» **Exercise objective**
No pictures go into the copy. Write out every line below exactly.

» **Data records**
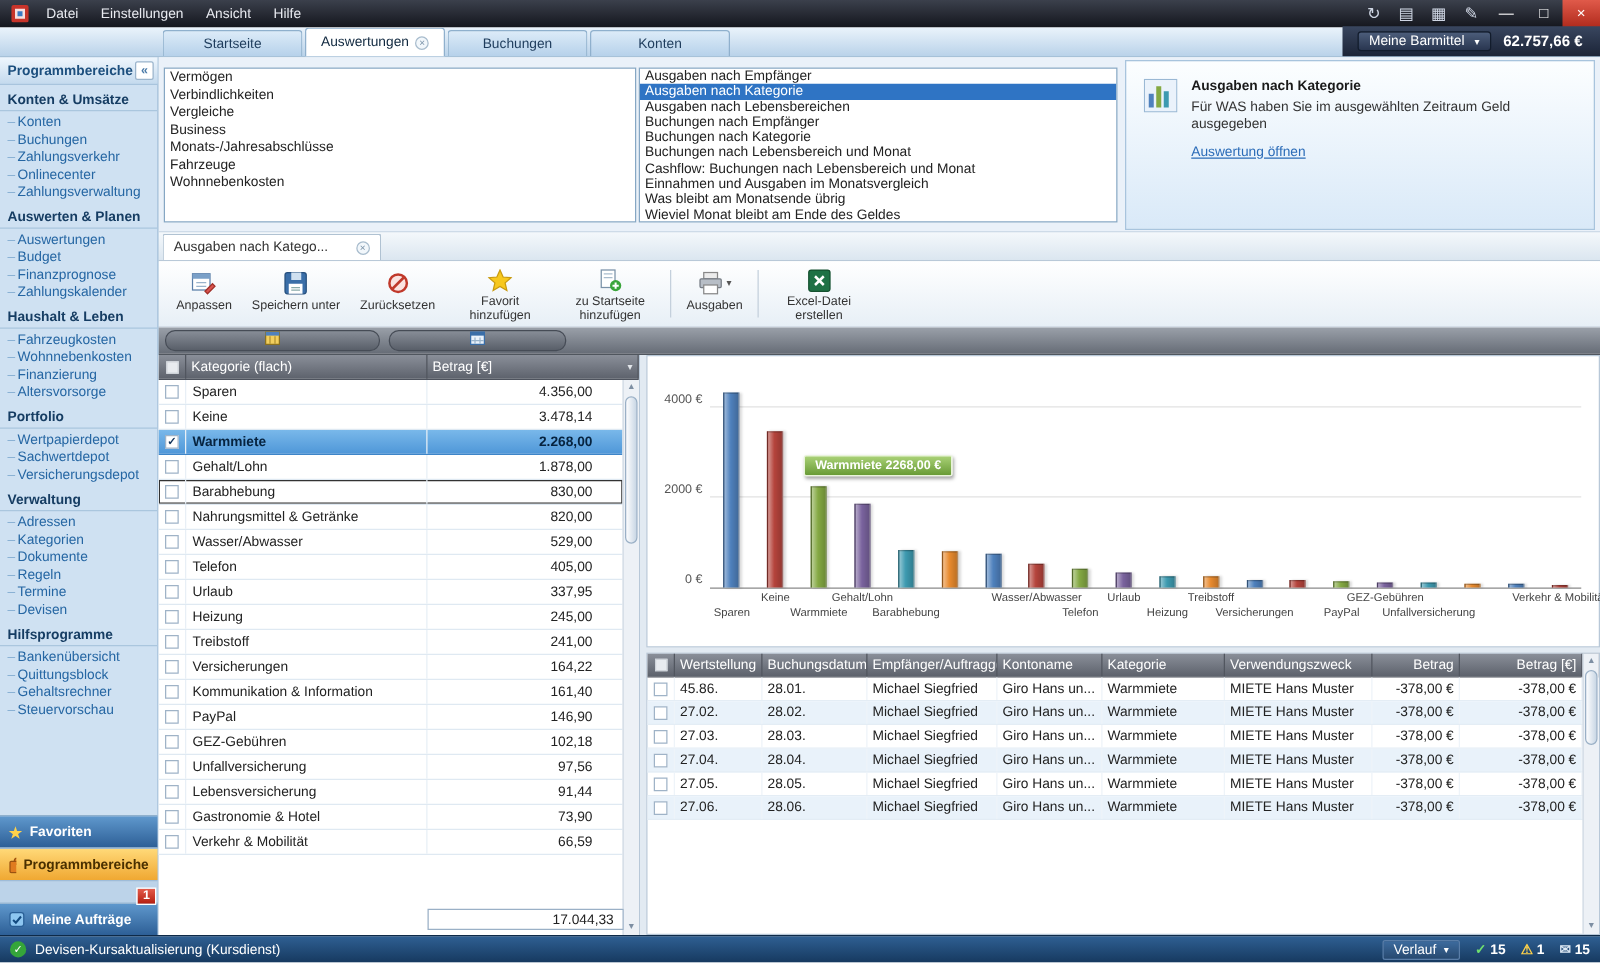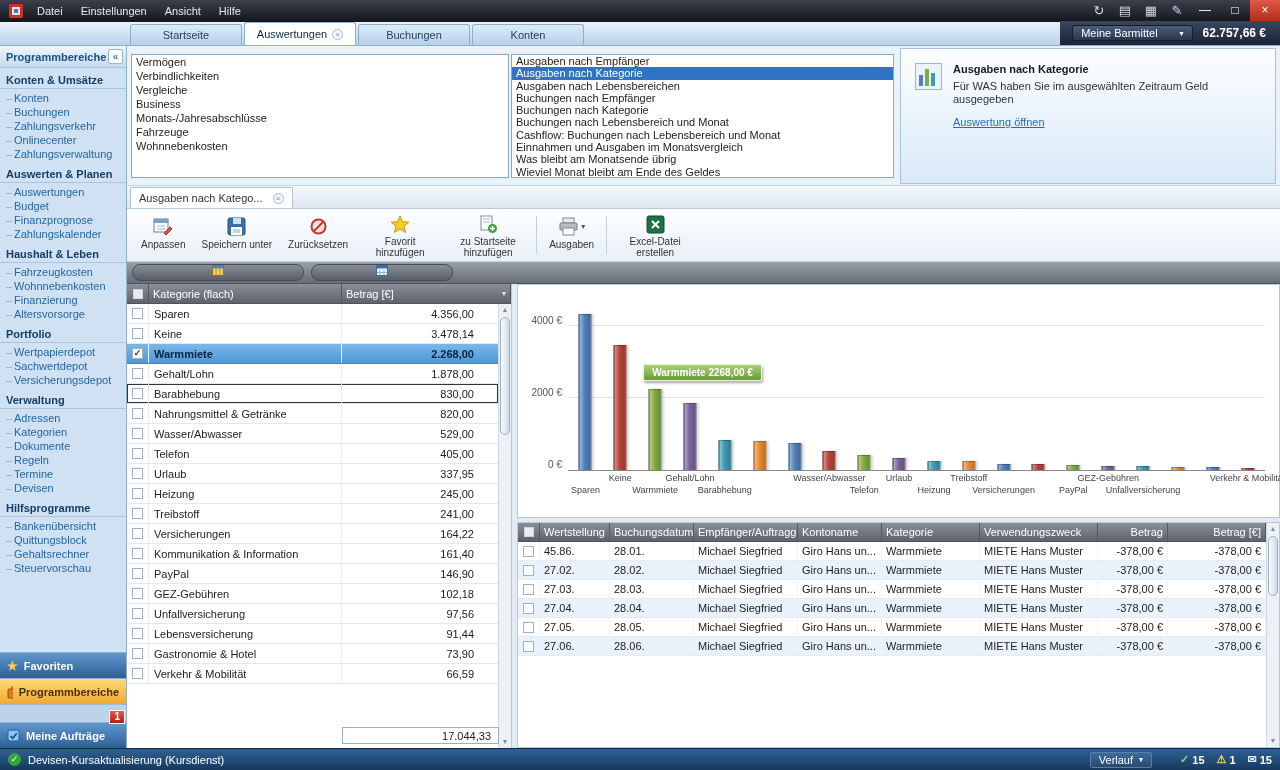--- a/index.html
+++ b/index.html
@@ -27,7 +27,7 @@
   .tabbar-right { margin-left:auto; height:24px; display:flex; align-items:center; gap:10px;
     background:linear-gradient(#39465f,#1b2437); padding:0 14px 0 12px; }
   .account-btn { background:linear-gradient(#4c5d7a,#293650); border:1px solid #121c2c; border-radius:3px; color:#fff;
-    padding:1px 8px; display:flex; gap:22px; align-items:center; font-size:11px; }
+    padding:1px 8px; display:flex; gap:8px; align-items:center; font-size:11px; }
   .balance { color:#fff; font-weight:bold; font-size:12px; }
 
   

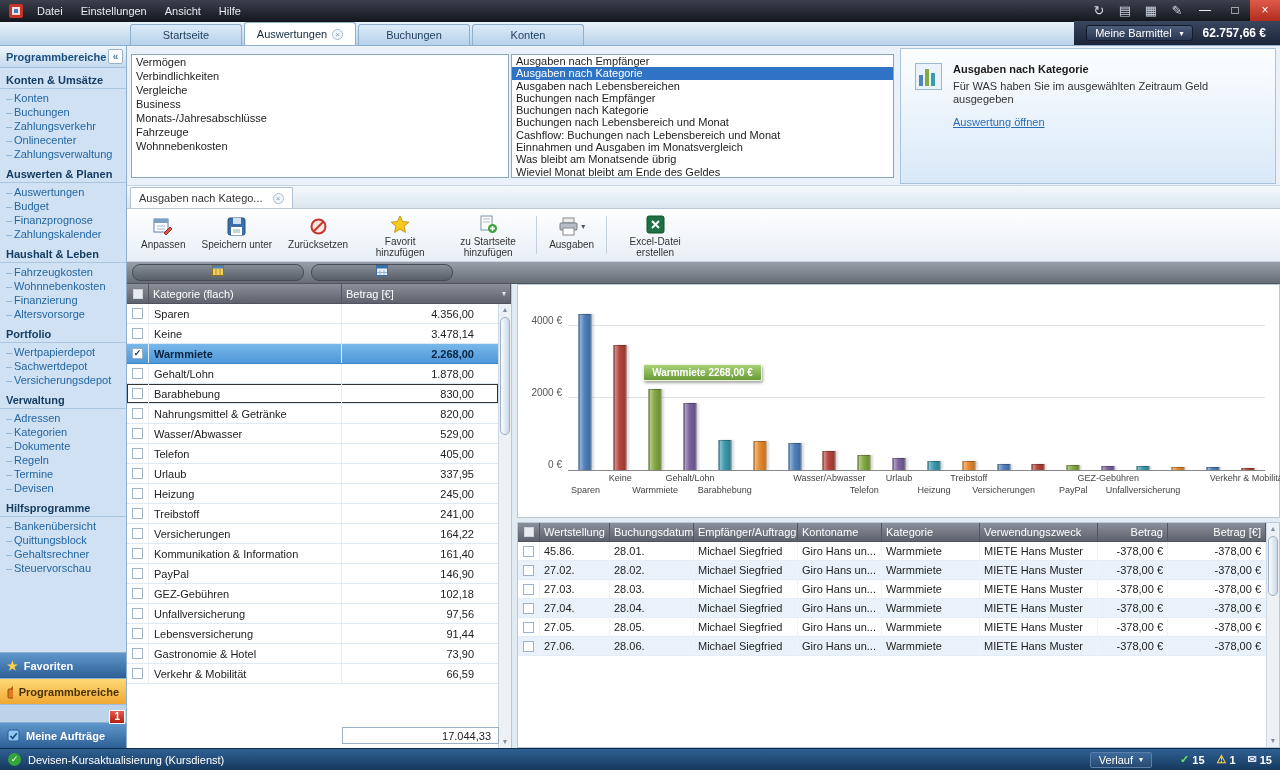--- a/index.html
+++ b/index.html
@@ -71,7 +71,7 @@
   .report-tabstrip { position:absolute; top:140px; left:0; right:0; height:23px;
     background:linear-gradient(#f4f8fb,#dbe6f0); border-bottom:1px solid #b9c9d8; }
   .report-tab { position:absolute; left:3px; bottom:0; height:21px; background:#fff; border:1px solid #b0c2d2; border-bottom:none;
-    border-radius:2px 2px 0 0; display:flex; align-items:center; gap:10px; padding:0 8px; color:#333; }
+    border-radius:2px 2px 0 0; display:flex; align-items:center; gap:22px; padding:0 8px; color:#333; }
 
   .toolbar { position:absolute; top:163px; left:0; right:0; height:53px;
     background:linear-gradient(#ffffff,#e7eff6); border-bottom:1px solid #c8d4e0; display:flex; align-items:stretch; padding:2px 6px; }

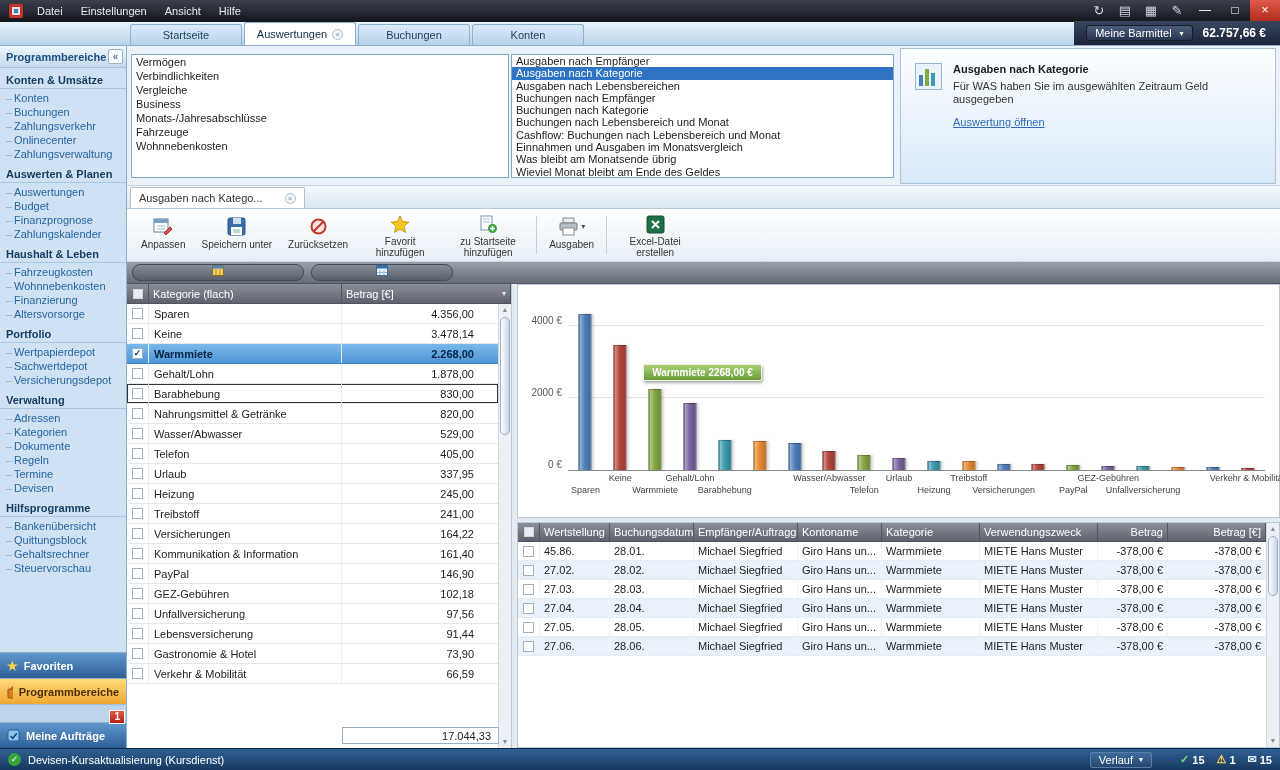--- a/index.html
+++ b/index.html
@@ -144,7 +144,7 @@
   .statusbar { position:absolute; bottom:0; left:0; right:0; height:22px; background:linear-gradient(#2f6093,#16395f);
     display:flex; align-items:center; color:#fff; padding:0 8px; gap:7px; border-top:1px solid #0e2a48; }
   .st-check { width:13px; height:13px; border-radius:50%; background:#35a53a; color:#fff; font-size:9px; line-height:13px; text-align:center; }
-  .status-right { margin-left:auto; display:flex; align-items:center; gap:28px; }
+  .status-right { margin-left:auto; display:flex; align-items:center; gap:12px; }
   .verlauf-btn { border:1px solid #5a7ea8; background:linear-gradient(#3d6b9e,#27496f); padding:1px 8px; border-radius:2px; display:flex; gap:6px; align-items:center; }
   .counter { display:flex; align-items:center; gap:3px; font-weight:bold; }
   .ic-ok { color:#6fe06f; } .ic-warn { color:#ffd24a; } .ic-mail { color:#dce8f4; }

» **Problem solution**
--- a/index.html
+++ b/index.html
@@ -27,7 +27,7 @@
   .tabbar-right { margin-left:auto; height:24px; display:flex; align-items:center; gap:10px;
     background:linear-gradient(#39465f,#1b2437); padding:0 14px 0 12px; }
   .account-btn { background:linear-gradient(#4c5d7a,#293650); border:1px solid #121c2c; border-radius:3px; color:#fff;
-    padding:1px 8px; display:flex; gap:22px; align-items:center; font-size:11px; }
+    padding:1px 8px; display:flex; gap:8px; align-items:center; font-size:11px; }
   .balance { color:#fff; font-weight:bold; font-size:12px; }
 
   

--- a/index.html
+++ b/index.html
@@ -71,7 +71,7 @@
   .report-tabstrip { position:absolute; top:140px; left:0; right:0; height:23px;
     background:linear-gradient(#f4f8fb,#dbe6f0); border-bottom:1px solid #b9c9d8; }
   .report-tab { position:absolute; left:3px; bottom:0; height:21px; background:#fff; border:1px solid #b0c2d2; border-bottom:none;
-    border-radius:2px 2px 0 0; display:flex; align-items:center; gap:10px; padding:0 8px; color:#333; }
+    border-radius:2px 2px 0 0; display:flex; align-items:center; gap:22px; padding:0 8px; color:#333; }
 
   .toolbar { position:absolute; top:163px; left:0; right:0; height:53px;
     background:linear-gradient(#ffffff,#e7eff6); border-bottom:1px solid #c8d4e0; display:flex; align-items:stretch; padding:2px 6px; }

--- a/index.html
+++ b/index.html
@@ -144,7 +144,7 @@
   .statusbar { position:absolute; bottom:0; left:0; right:0; height:22px; background:linear-gradient(#2f6093,#16395f);
     display:flex; align-items:center; color:#fff; padding:0 8px; gap:7px; border-top:1px solid #0e2a48; }
   .st-check { width:13px; height:13px; border-radius:50%; background:#35a53a; color:#fff; font-size:9px; line-height:13px; text-align:center; }
-  .status-right { margin-left:auto; display:flex; align-items:center; gap:28px; }
+  .status-right { margin-left:auto; display:flex; align-items:center; gap:12px; }
   .verlauf-btn { border:1px solid #5a7ea8; background:linear-gradient(#3d6b9e,#27496f); padding:1px 8px; border-radius:2px; display:flex; gap:6px; align-items:center; }
   .counter { display:flex; align-items:center; gap:3px; font-weight:bold; }
   .ic-ok { color:#6fe06f; } .ic-warn { color:#ffd24a; } .ic-mail { color:#dce8f4; }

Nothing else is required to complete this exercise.